Fire sputters, stutters, starts, and spreads around
to people. What save fire can quell the black?
There are small fires walking all around.
I try to whisper, but there is no sound.

The Neanderthal

What can we say about the Neanderthal?
He makes bone and flint tools as precisely as he can.
He is romanced by domestic fire.
He hunts big (or rather, mammoth) game.
Admittedly, he envies his Cro-Magnon progeny,
but he too is a cannibal.

He, if his hyoid can be trusted, has fledgling language skills.
He toys with poetry with each spear toss.
He runs couplets over in his head during the drawn-out defleshing rituals.
Some scholars even claim he discovered the sonnet,
but the evidence is circumstantial.

Your MRI

Are you ready for your MRI?
Your heart; your blood and pressure seem OK.
Do you have metal shavings in your eye?

Remember, fees and charges do apply.
For your safety, we strap you to the tray.
Are you ready for your MRI?

Ferromagnetic histories can pry
violently forth out of the gray.
Do you have metal shavings in your eye;

shrapnel from an inky day gone by
or unforgiven shards left by the fray?
Are you ready for your MRI?

Slide in.
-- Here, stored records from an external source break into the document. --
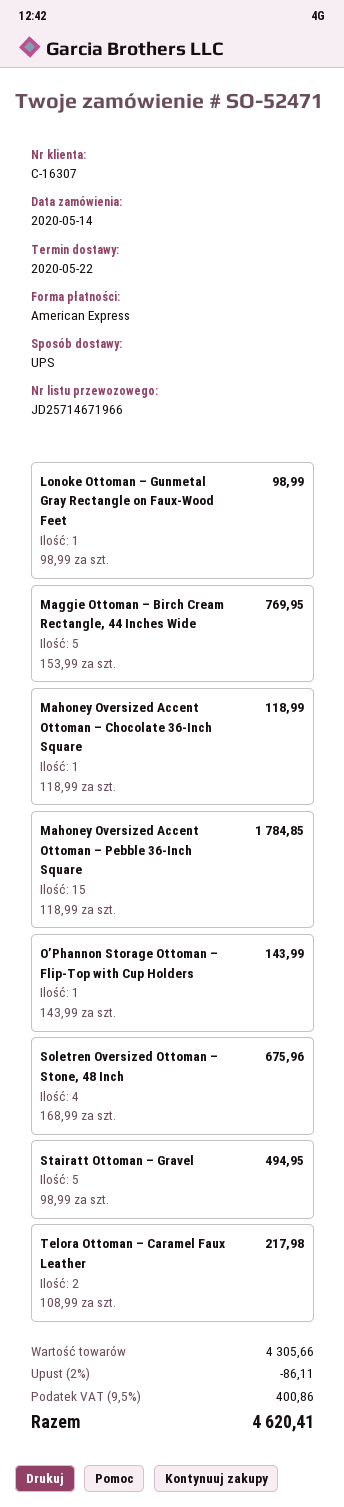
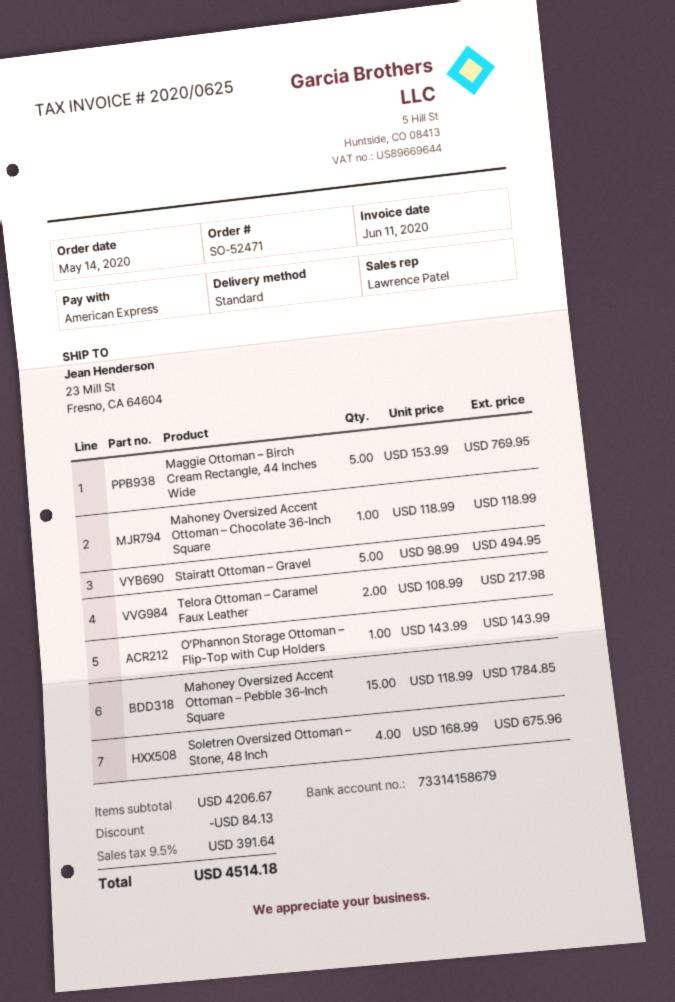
shipping method: UPS -> standard
Lonoke Ottoman – Gunmetal Gray Rectangle on Faux-Wood Feet: 1 x 98.99 = 98.99 -> none
subtotal: 4305.66 -> 4206.67
discount: 86.11 -> 84.13
tax: 9.5% = 400.86 -> 9.5% = 391.64
total: 4620.41 -> 4514.18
The creamed dome becomes your smooth sky.
Your protons stiff—a manicured array.
Do you have metal shavings in your eye?

Death gives no pause. One heard a buzzing fly
just as a bright disease lit up her day.
Are you ready for your MRI?
Do you have metal shavings in your eye?

Tuesday, February 3, 2009

January 4, 1643-February 4, 2001

Newton assures me I can't fall forever.
Nearby in my own Milky Way
there are several stellar-mass black holes.
but there is a supermassive one in Sagittarius A*.
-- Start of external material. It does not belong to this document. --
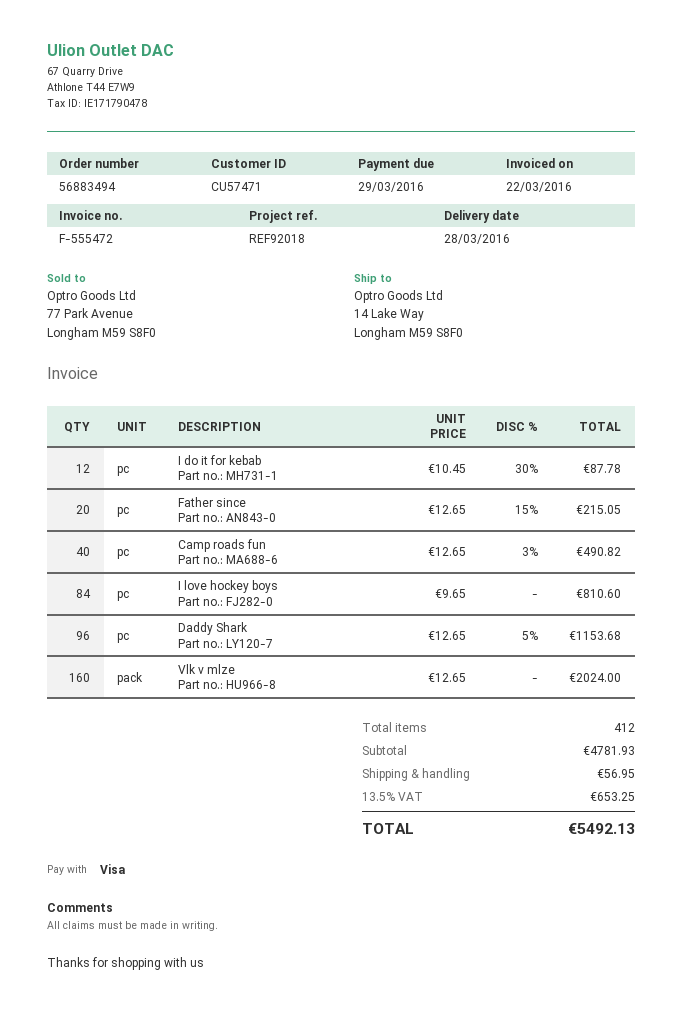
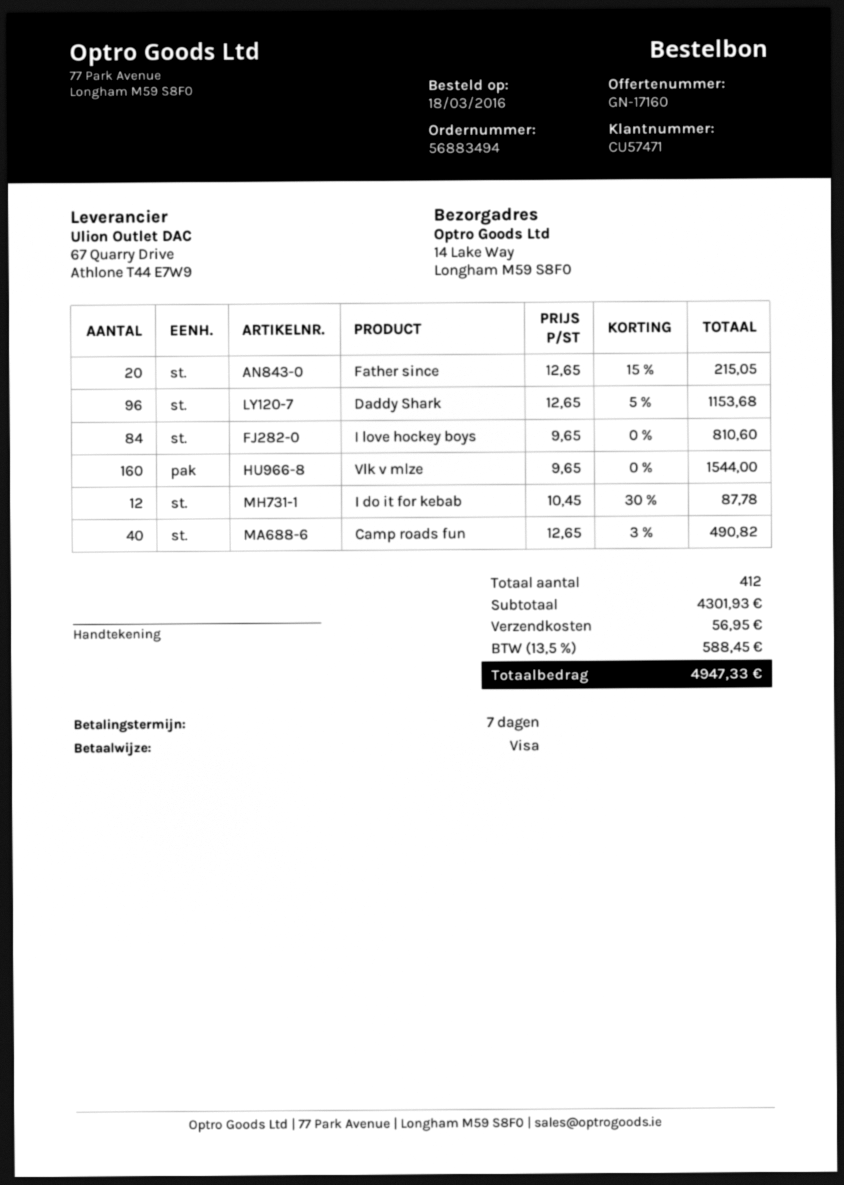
Vlk v mlze: 160 x 12.65 = 2024.00 -> 160 x 9.65 = 1544.00
subtotal: 4781.93 -> 4301.93
tax: 13.5% = 653.25 -> 13.5% = 588.45
total: 5492.13 -> 4947.33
Nearby in my own Milky Way
a lucid cricket is sounding,
but there is a supermassive one in Sagittarius A*.
I'm sitting on a couch in a room.

A lucid cricket is sounding,
incongruent and maniacal, atop the wormwood.
I'm sitting on a couch in a room
with Xenakis on the record player.

Incongruent and maniacal, atop the wormwood,
there are several stellar-mass black holes.
With Xenakis on the record player,
Newton assures me I can't fall forever.

Sestina

A tuxedo-clad piano
plays, and somewhere else, a woman
in a red-haired building
earns herself a nickel.
“Tell me you love
me,” a man commands. God

sees her, and God
hears the jazz from the piano,
and God wonders which one made Him cry. He is love,
the stony woman
had heard once, from a nickel
nun in a cathedral building.

The pressure is building.
She gives to God
what is God’s, and to Caesar what is nickel.
The faint wails of the drunken piano
harmonize with the woman
sighing half-desperately in thespian love.
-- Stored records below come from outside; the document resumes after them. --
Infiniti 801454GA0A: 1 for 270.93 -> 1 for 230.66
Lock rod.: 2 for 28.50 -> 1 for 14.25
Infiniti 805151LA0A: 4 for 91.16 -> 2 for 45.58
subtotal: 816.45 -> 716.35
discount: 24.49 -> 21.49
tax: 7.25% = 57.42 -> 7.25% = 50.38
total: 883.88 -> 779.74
She wasn’t thinking about it. I love
the black costumes of each building;
the blue contacts of a woman
who has become a god.
The action mechanism in the piano
is all alloy, part nickel.

People are all nickel-
smiths. Isaiah knew this. Deaf to love,
we settle for the jazz dribbling from every piano.
Nehemiah took up re-building
the city of the Lord, the God
of Sarah, Rebekah, Rachel, and that other woman,

Hagar. “Get rid of that slave woman
and her son,” Sarah said. “He will never share a nickel
of inheritance.” God
remembers her tone of voice. Love
was shelved. Building
commenced on the piano.

The black-and-blue piano fades with the woman.
Every building is made of nickel.
The Apostle John said love comes from God.